* WORK INSTRUCTIONS *
Your job is to retype all of the data word for word, leaving every image out.

[DATA TO PROCESS — start]

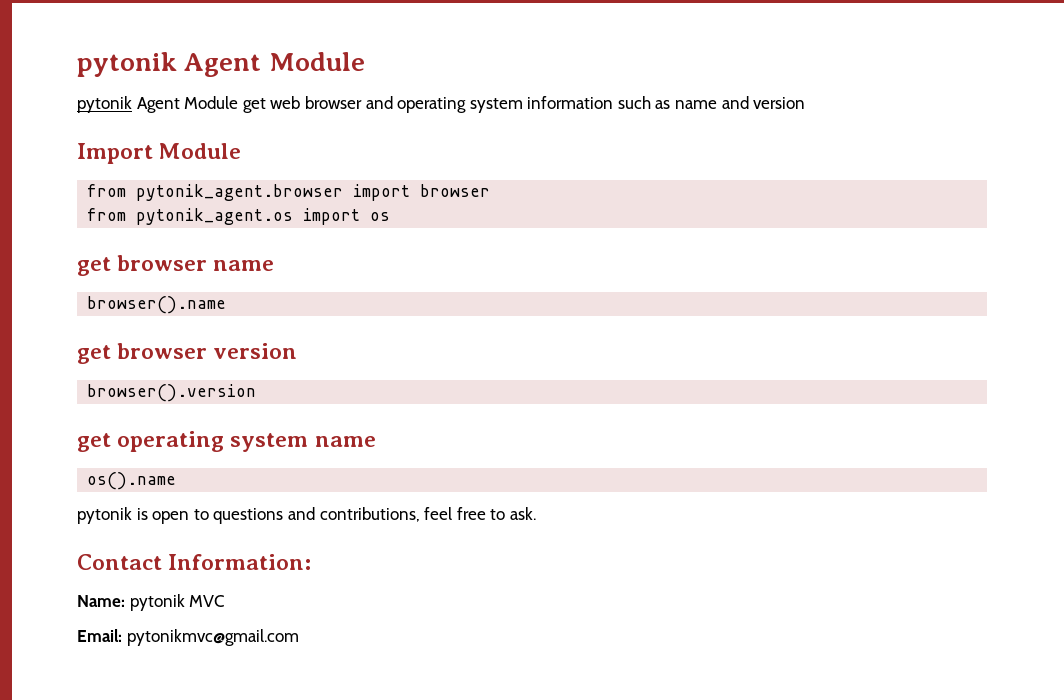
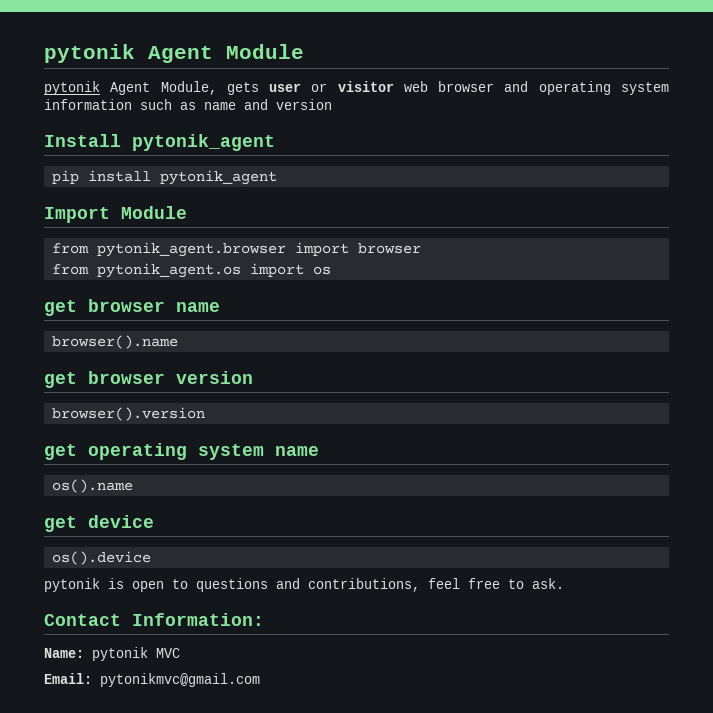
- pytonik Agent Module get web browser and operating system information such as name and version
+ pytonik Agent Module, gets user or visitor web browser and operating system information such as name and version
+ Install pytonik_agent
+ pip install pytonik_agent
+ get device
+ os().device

[DATA TO PROCESS — finish]

* FINISHED EXERCISE *
- pytonik Agent Module get web browser and operating system information such as name and version
+ pytonik Agent Module, gets user or visitor web browser and operating system information such as name and version
+ Install pytonik_agent
+ pip install pytonik_agent
+ get device
+ os().device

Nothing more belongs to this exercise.